#### [EXERCISE REQUIREMENTS]
Where does the string "țesutul" appear in the records? Copy each line that holds it.

#### [RECORDS SUPPLIED]

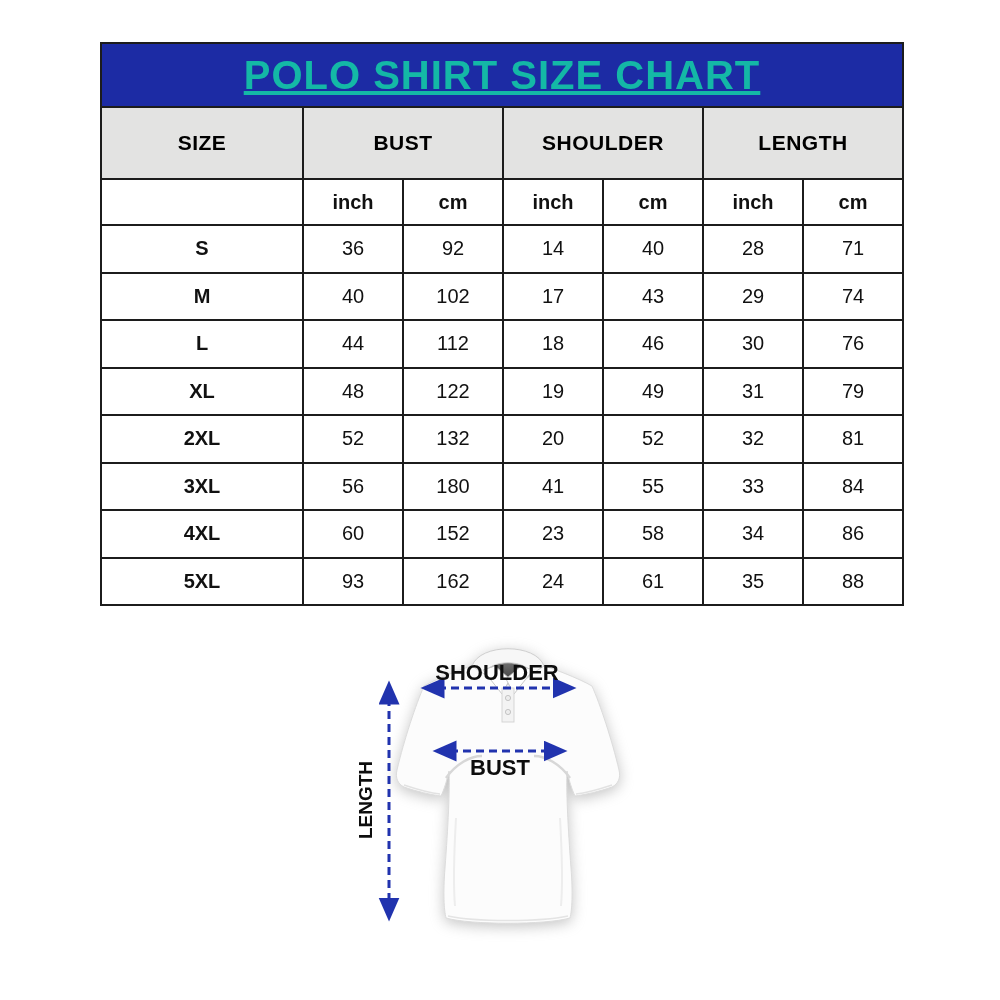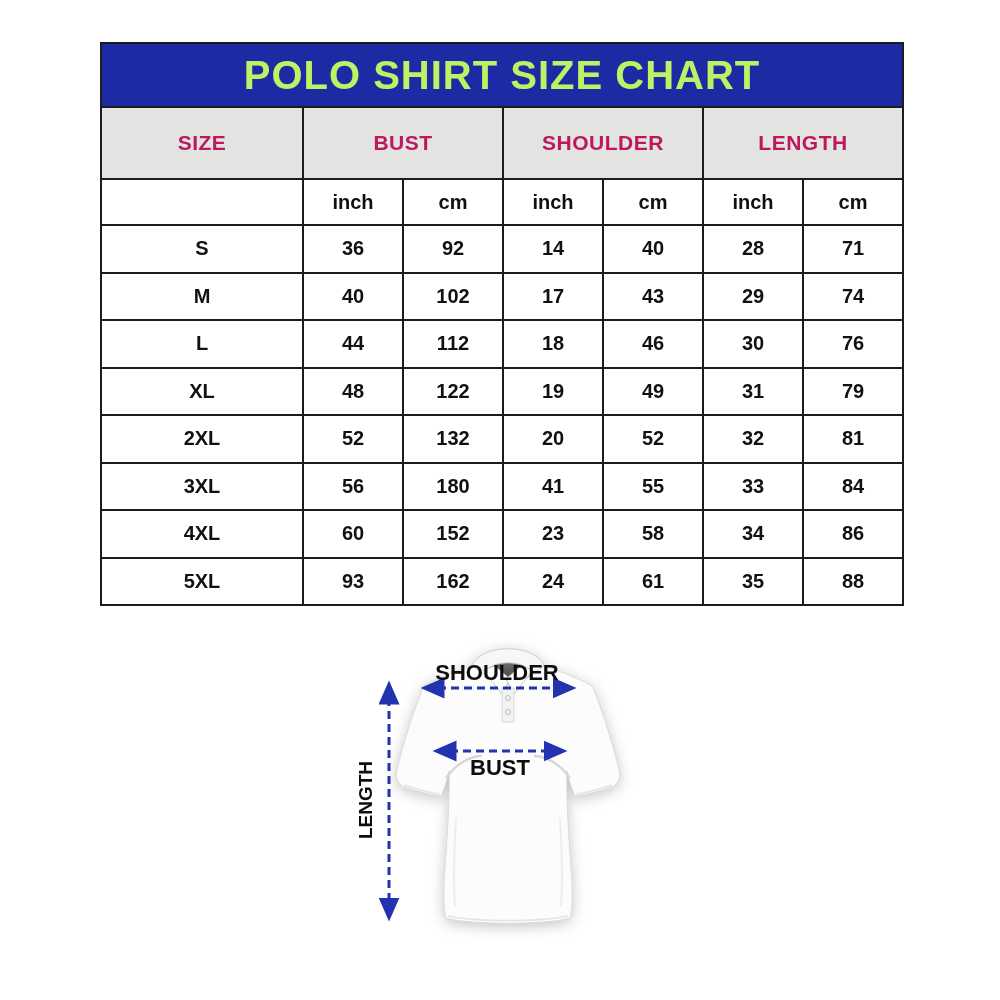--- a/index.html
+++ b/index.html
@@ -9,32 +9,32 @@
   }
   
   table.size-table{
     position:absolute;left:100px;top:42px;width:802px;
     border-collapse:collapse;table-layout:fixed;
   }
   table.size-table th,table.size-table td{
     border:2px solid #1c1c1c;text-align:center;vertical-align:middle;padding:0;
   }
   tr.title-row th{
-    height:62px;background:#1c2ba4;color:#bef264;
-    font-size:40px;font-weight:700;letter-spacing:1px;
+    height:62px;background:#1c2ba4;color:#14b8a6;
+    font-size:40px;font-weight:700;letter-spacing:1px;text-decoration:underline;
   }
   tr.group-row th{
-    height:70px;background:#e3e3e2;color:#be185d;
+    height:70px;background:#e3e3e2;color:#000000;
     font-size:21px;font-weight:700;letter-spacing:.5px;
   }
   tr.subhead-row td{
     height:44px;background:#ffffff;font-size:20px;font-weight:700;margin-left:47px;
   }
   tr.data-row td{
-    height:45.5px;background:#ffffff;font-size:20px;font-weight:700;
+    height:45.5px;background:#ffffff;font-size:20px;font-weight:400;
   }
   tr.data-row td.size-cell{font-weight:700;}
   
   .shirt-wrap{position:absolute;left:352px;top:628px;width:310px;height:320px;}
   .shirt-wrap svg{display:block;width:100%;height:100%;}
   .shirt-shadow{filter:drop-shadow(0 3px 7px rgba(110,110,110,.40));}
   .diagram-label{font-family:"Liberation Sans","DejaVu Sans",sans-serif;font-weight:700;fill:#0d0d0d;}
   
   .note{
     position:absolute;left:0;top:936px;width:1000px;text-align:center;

==

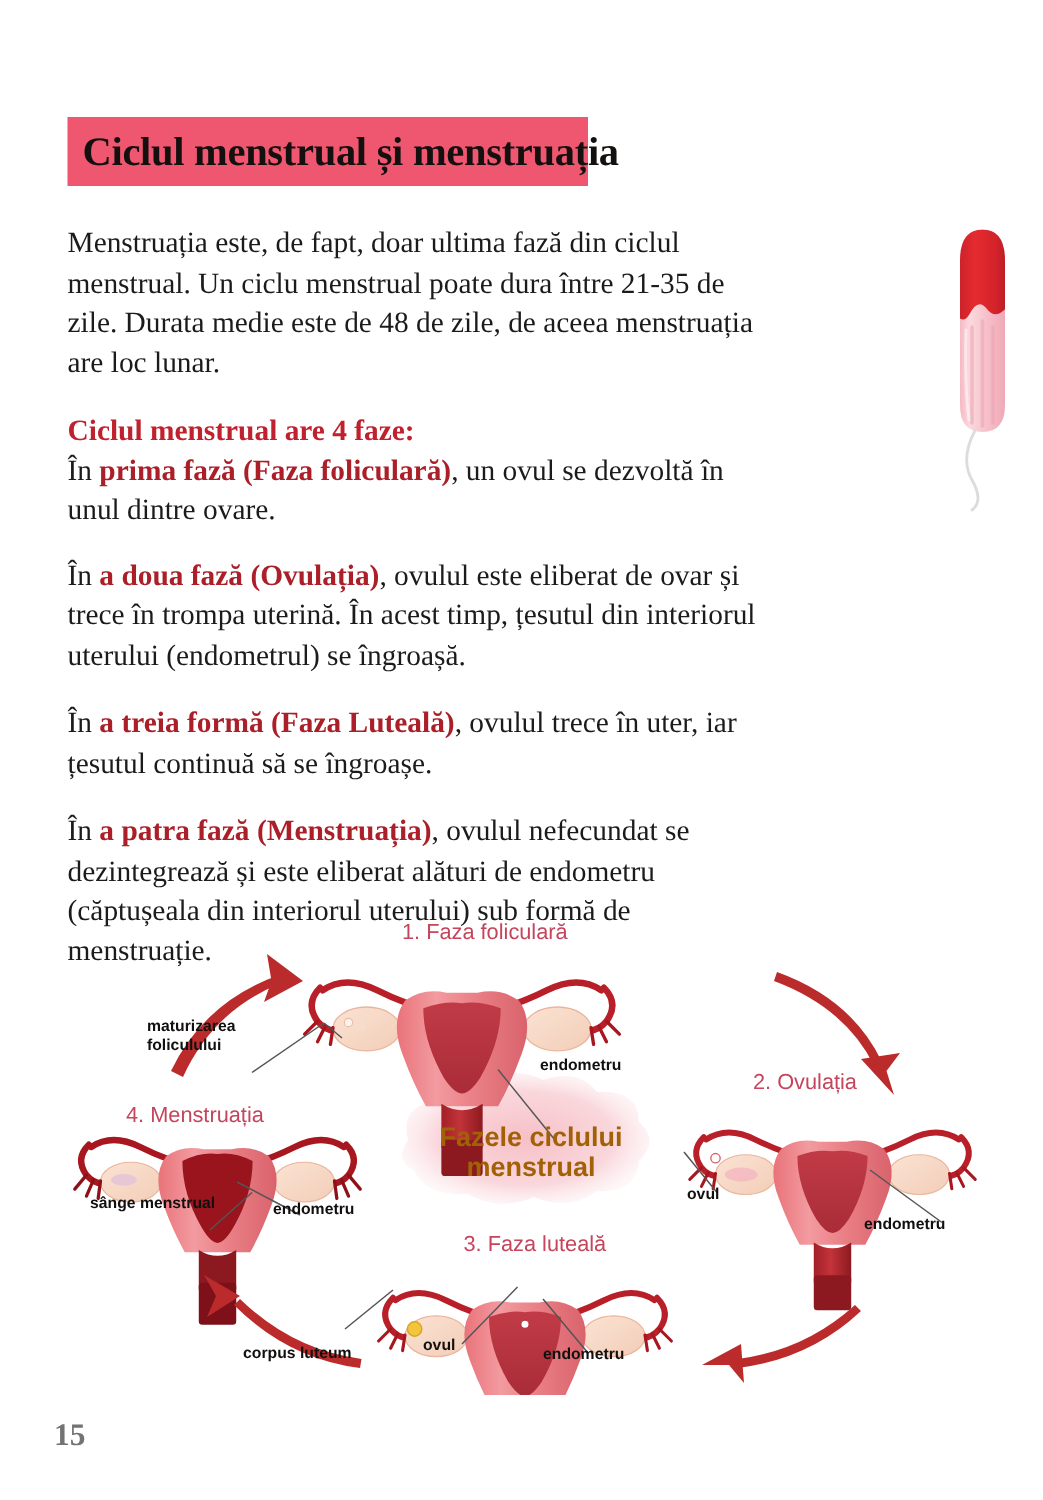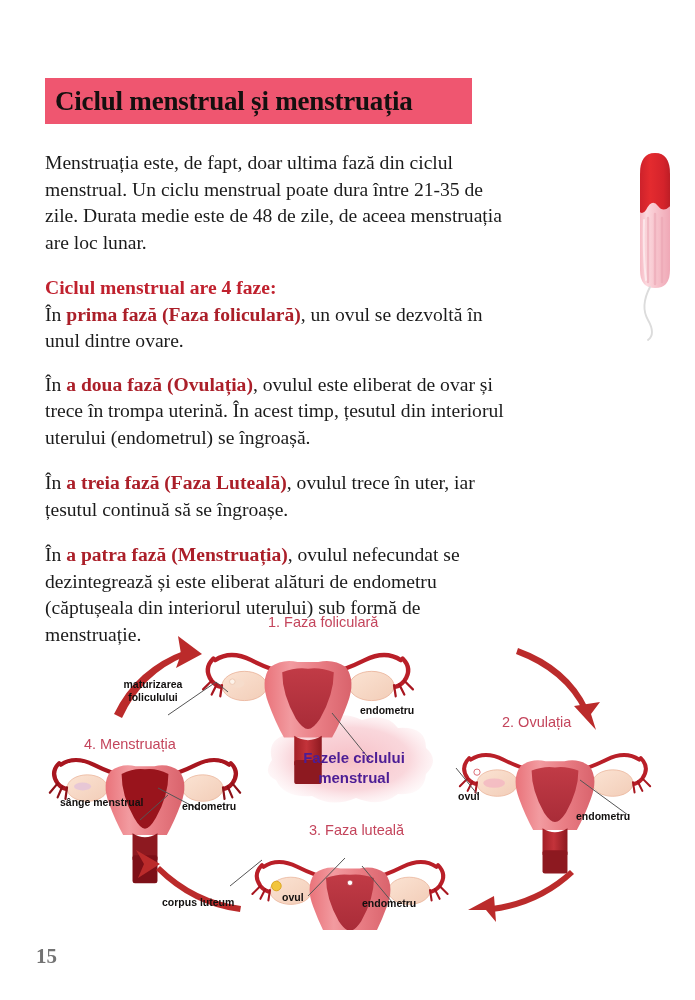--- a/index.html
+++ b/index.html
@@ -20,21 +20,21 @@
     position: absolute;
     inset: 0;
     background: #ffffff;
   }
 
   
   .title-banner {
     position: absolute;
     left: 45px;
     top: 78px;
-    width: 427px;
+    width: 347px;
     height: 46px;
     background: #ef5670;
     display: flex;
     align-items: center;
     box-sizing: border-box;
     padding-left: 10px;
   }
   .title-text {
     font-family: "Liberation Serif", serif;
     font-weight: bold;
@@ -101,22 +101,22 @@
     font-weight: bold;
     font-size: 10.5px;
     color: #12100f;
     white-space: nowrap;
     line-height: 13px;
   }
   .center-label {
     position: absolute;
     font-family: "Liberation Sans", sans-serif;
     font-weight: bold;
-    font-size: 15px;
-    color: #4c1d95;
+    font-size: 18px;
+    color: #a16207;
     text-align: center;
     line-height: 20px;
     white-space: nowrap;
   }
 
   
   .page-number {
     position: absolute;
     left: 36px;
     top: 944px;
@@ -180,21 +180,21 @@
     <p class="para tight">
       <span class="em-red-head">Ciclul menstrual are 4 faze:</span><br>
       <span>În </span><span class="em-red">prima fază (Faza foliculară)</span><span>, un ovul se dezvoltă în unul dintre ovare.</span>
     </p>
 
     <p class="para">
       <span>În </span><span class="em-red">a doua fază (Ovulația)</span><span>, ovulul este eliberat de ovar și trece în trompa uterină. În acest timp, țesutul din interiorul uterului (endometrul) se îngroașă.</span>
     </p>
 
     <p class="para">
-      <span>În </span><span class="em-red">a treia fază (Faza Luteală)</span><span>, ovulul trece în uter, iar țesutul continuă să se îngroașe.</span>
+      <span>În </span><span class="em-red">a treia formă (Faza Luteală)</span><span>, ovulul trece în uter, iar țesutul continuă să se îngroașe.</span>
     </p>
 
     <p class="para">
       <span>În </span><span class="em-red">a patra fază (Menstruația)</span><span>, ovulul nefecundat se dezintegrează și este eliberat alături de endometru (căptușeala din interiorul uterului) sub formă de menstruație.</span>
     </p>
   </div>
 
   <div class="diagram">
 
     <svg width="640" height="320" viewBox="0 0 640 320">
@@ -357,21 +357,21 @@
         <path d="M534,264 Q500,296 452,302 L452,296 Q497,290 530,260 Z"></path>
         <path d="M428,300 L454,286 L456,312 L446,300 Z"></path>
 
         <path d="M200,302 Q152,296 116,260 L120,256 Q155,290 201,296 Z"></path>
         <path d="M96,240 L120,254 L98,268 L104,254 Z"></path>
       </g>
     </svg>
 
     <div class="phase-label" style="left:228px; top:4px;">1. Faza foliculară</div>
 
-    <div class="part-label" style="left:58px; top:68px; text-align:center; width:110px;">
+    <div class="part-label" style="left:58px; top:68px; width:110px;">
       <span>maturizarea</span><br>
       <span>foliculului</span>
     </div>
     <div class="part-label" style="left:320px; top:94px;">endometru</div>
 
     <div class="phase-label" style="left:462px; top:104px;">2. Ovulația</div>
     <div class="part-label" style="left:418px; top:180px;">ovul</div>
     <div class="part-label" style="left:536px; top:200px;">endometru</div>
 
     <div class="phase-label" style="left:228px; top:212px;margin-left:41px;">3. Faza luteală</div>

==

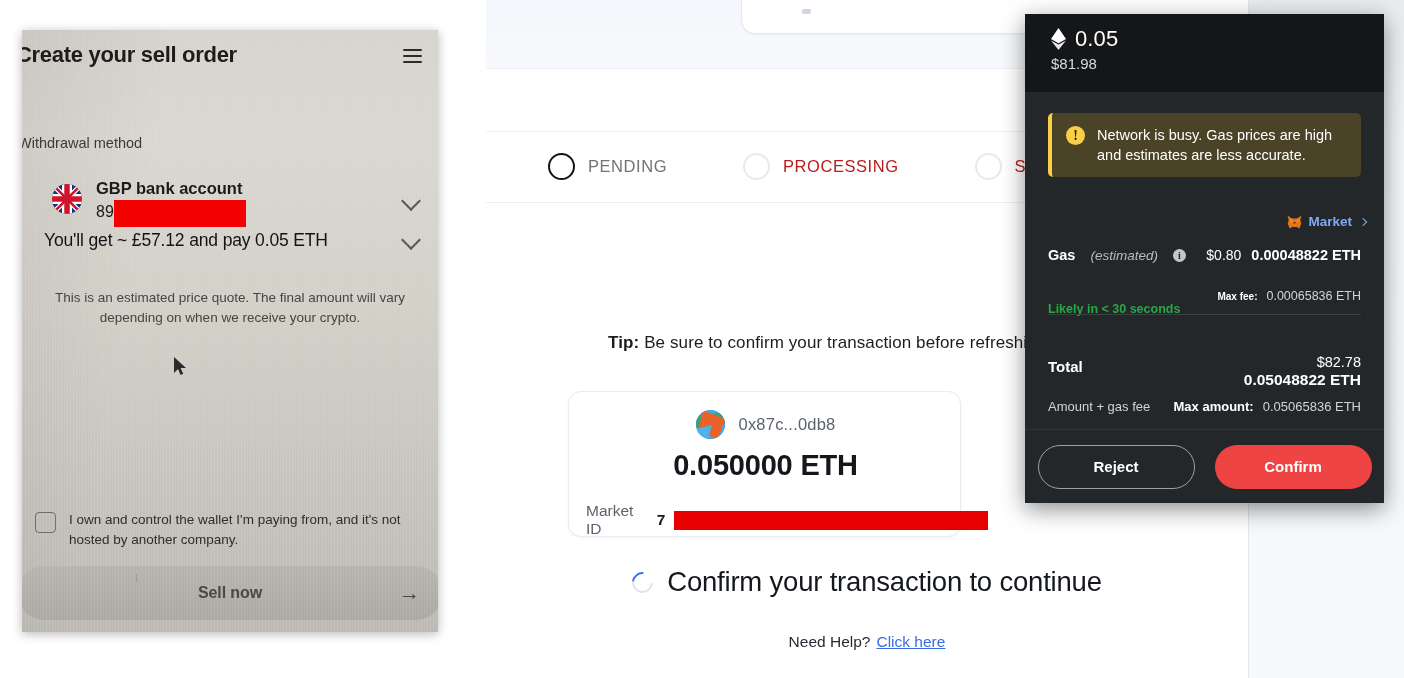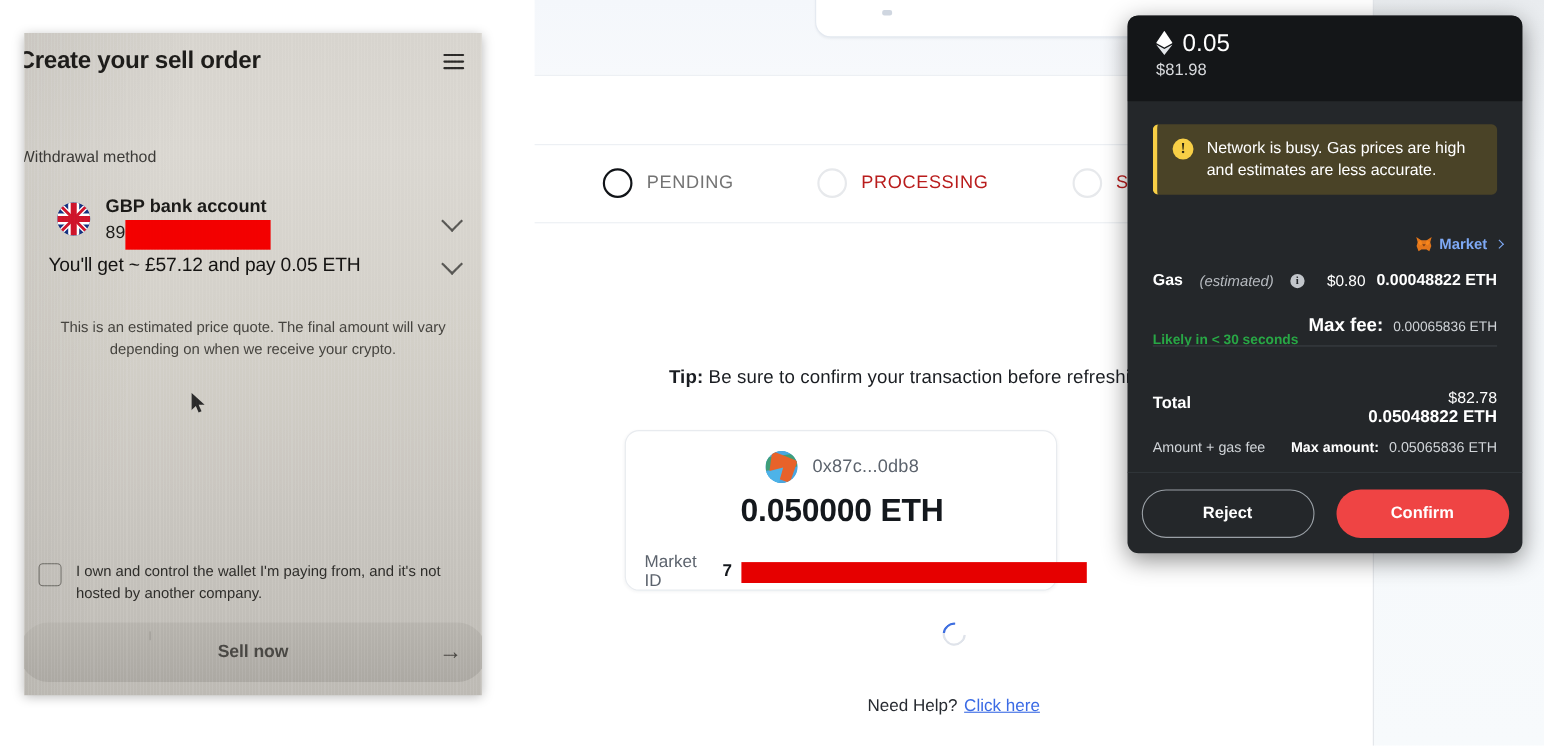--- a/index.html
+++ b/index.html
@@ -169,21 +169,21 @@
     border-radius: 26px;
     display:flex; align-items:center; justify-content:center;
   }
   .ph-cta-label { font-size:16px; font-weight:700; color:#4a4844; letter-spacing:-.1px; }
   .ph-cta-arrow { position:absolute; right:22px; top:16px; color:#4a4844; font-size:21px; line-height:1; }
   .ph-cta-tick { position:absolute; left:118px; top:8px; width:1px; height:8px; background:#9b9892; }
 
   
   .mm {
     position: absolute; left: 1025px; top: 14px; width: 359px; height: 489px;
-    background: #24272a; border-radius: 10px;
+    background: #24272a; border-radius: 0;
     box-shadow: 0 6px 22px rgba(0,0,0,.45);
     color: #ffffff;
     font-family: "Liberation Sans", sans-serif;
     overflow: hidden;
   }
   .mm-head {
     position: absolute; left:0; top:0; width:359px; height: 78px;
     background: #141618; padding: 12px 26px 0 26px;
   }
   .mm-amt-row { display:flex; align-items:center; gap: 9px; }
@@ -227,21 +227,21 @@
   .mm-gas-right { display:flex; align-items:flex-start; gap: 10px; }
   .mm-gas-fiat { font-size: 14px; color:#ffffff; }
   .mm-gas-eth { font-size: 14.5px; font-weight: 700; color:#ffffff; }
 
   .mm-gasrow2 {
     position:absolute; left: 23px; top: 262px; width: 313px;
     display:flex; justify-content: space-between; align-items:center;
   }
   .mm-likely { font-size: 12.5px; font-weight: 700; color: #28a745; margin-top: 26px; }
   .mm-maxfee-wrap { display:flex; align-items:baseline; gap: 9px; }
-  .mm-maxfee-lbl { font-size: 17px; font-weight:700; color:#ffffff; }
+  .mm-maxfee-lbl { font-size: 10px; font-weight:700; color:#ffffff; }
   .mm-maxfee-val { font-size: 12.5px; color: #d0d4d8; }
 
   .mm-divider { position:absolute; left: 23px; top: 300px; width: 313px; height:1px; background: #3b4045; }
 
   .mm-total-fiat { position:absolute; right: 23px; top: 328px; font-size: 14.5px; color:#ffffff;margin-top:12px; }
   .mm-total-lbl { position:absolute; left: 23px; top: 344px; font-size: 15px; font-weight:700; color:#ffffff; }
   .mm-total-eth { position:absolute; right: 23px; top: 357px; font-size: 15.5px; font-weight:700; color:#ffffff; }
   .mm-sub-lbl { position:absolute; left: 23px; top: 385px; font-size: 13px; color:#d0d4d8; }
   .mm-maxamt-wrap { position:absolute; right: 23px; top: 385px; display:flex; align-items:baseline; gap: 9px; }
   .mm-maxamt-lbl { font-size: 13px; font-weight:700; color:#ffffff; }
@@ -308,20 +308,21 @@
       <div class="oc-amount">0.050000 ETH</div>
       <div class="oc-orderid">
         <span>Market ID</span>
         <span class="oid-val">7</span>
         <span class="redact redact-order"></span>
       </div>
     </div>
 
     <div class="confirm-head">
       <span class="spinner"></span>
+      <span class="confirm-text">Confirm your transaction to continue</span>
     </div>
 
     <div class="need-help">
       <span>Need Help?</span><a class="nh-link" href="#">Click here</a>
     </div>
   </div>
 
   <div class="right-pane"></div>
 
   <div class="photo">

#### [EXERCISE SOLUTION]
       <span>În </span><span class="em-red">a doua fază (Ovulația)</span><span>, ovulul este eliberat de ovar și trece în trompa uterină. În acest timp, țesutul din interiorul uterului (endometrul) se îngroașă.</span>
-      <span>În </span><span class="em-red">a treia fază (Faza Luteală)</span><span>, ovulul trece în uter, iar țesutul continuă să se îngroașe.</span>
+      <span>În </span><span class="em-red">a treia formă (Faza Luteală)</span><span>, ovulul trece în uter, iar țesutul continuă să se îngroașe.</span>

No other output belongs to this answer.